Exactly and only the lines below from the one containing "text-align: left ->" down to the one containing "text: パッケージ内面に記載しており ->" are wanted, both included; please exclude every picture.

Exercise data section start

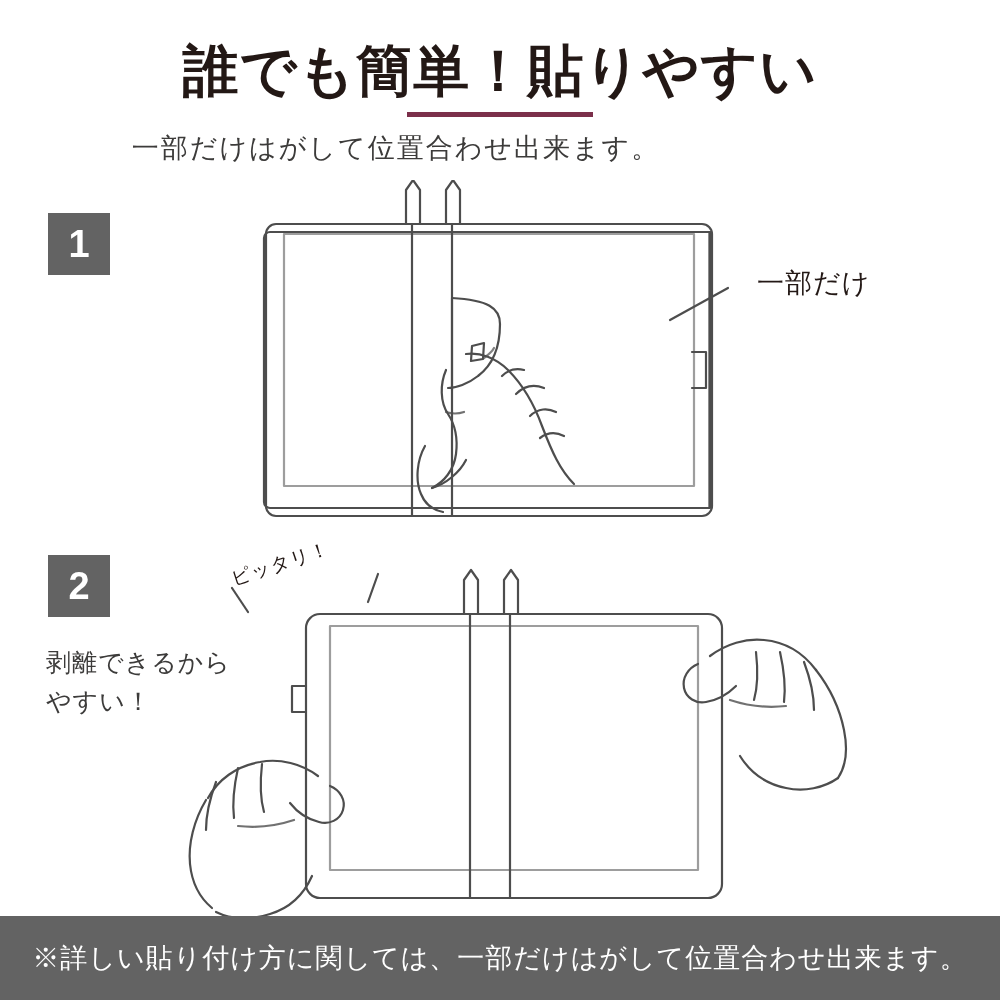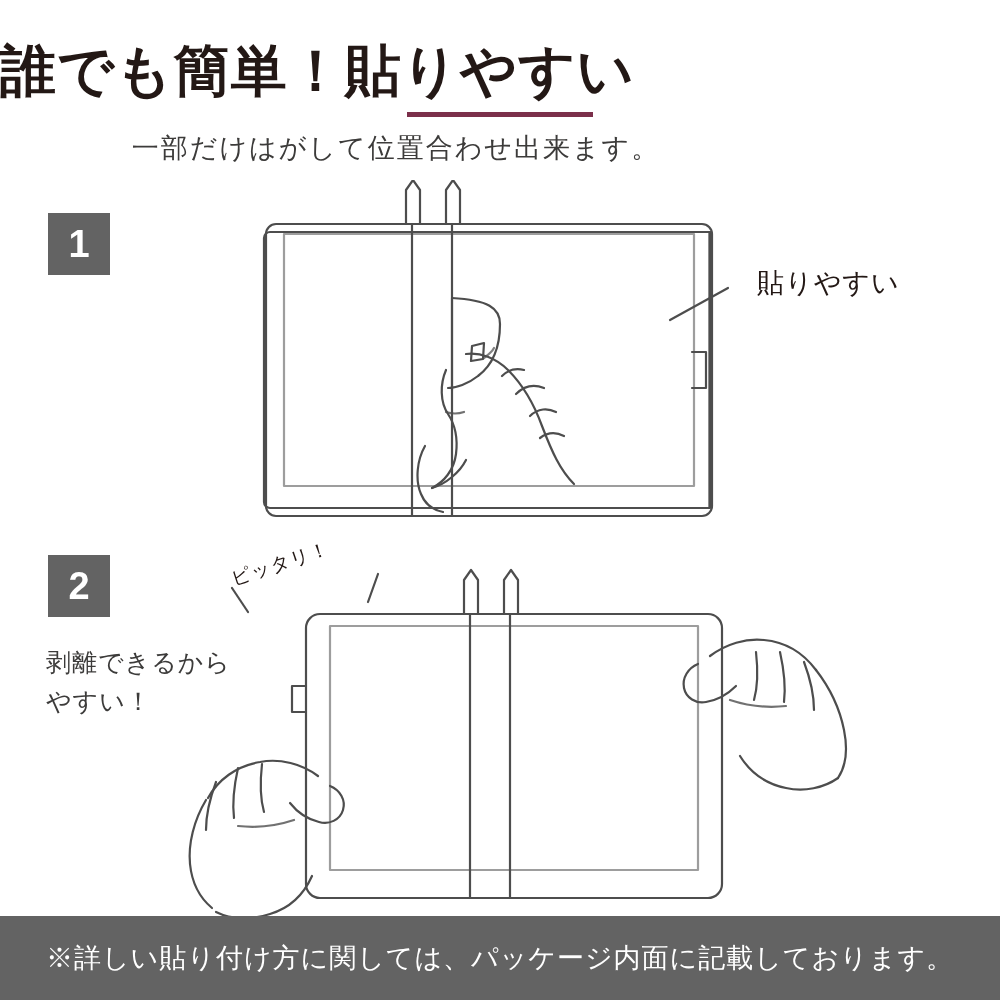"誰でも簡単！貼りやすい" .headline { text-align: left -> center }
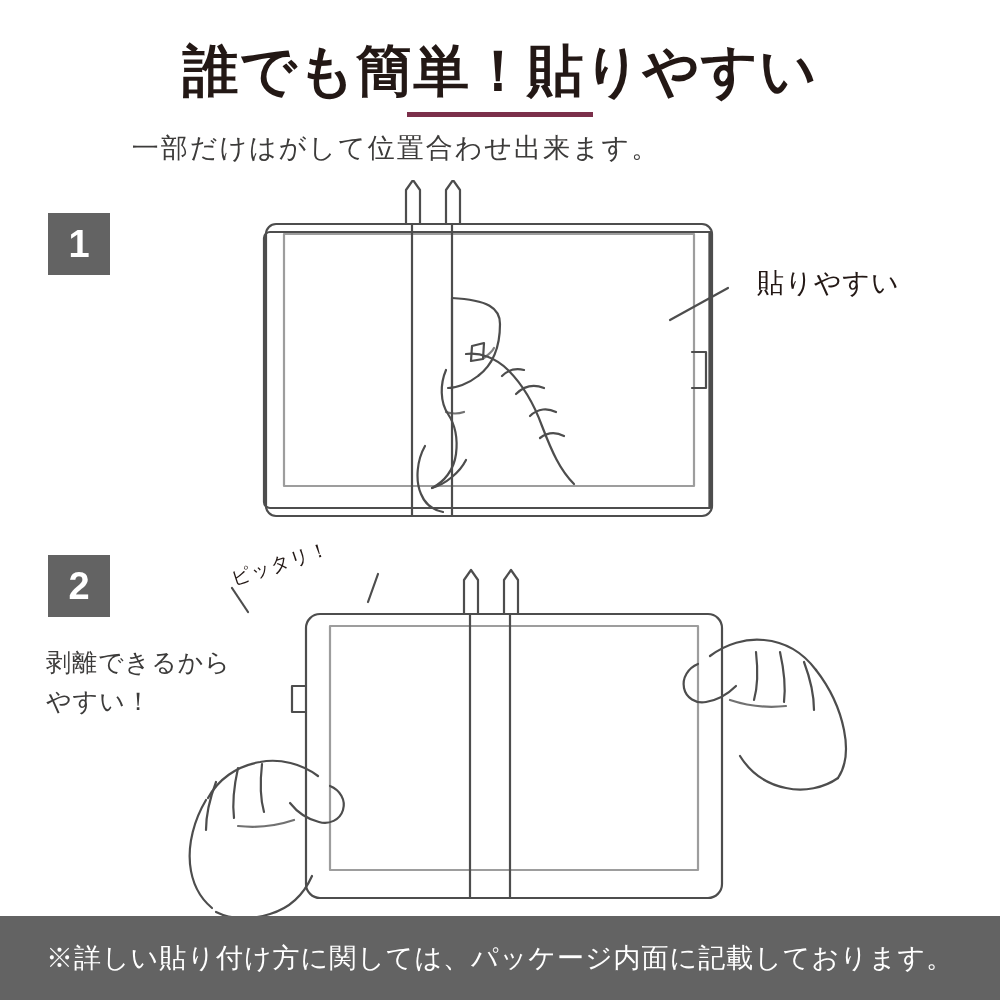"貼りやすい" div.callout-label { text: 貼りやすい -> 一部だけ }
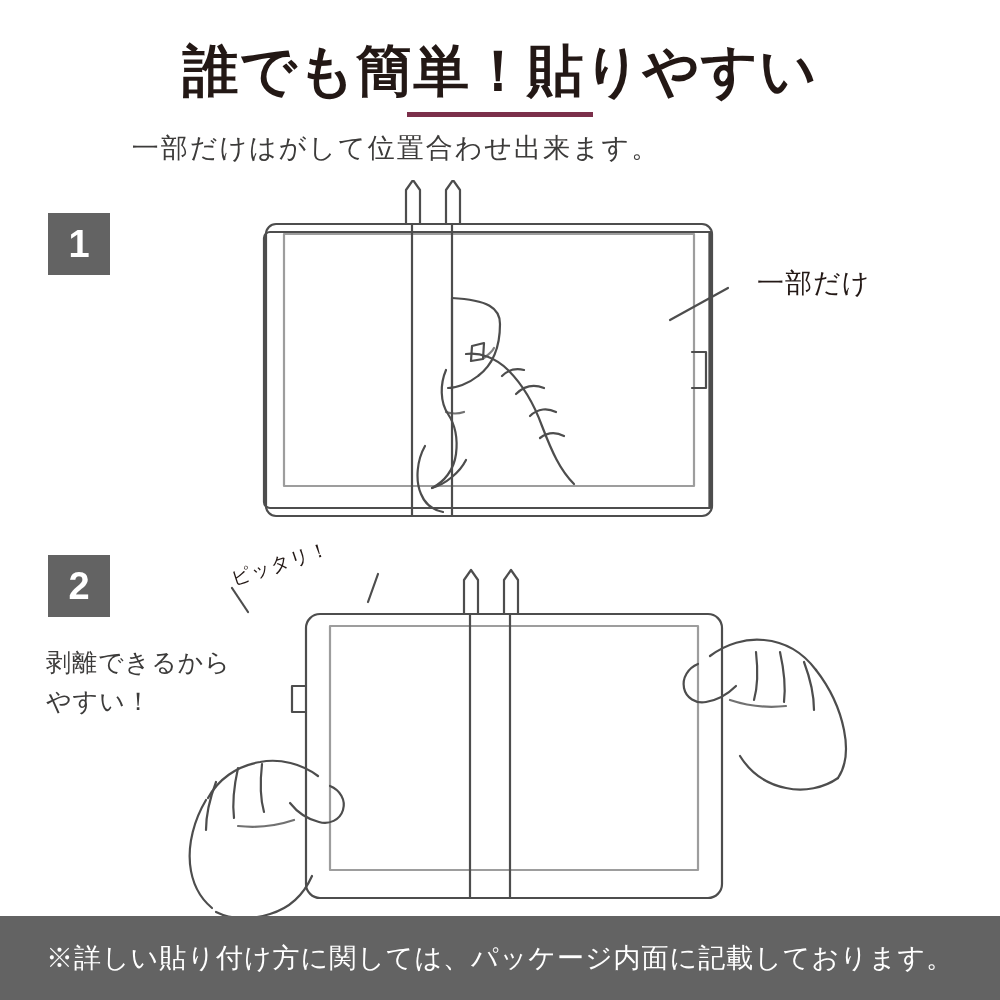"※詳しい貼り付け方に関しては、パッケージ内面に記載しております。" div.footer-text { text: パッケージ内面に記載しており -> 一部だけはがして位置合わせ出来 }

Exercise data section end
Exercise data section start

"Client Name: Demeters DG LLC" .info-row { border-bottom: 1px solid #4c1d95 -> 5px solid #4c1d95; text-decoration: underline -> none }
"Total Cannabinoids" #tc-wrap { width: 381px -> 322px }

Exercise data section end

» Task solution:
"誰でも簡単！貼りやすい" .headline { text-align: left -> center }
"貼りやすい" div.callout-label { text: 貼りやすい -> 一部だけ }
"※詳しい貼り付け方に関しては、パッケージ内面に記載しております。" div.footer-text { text: パッケージ内面に記載しており -> 一部だけはがして位置合わせ出来 }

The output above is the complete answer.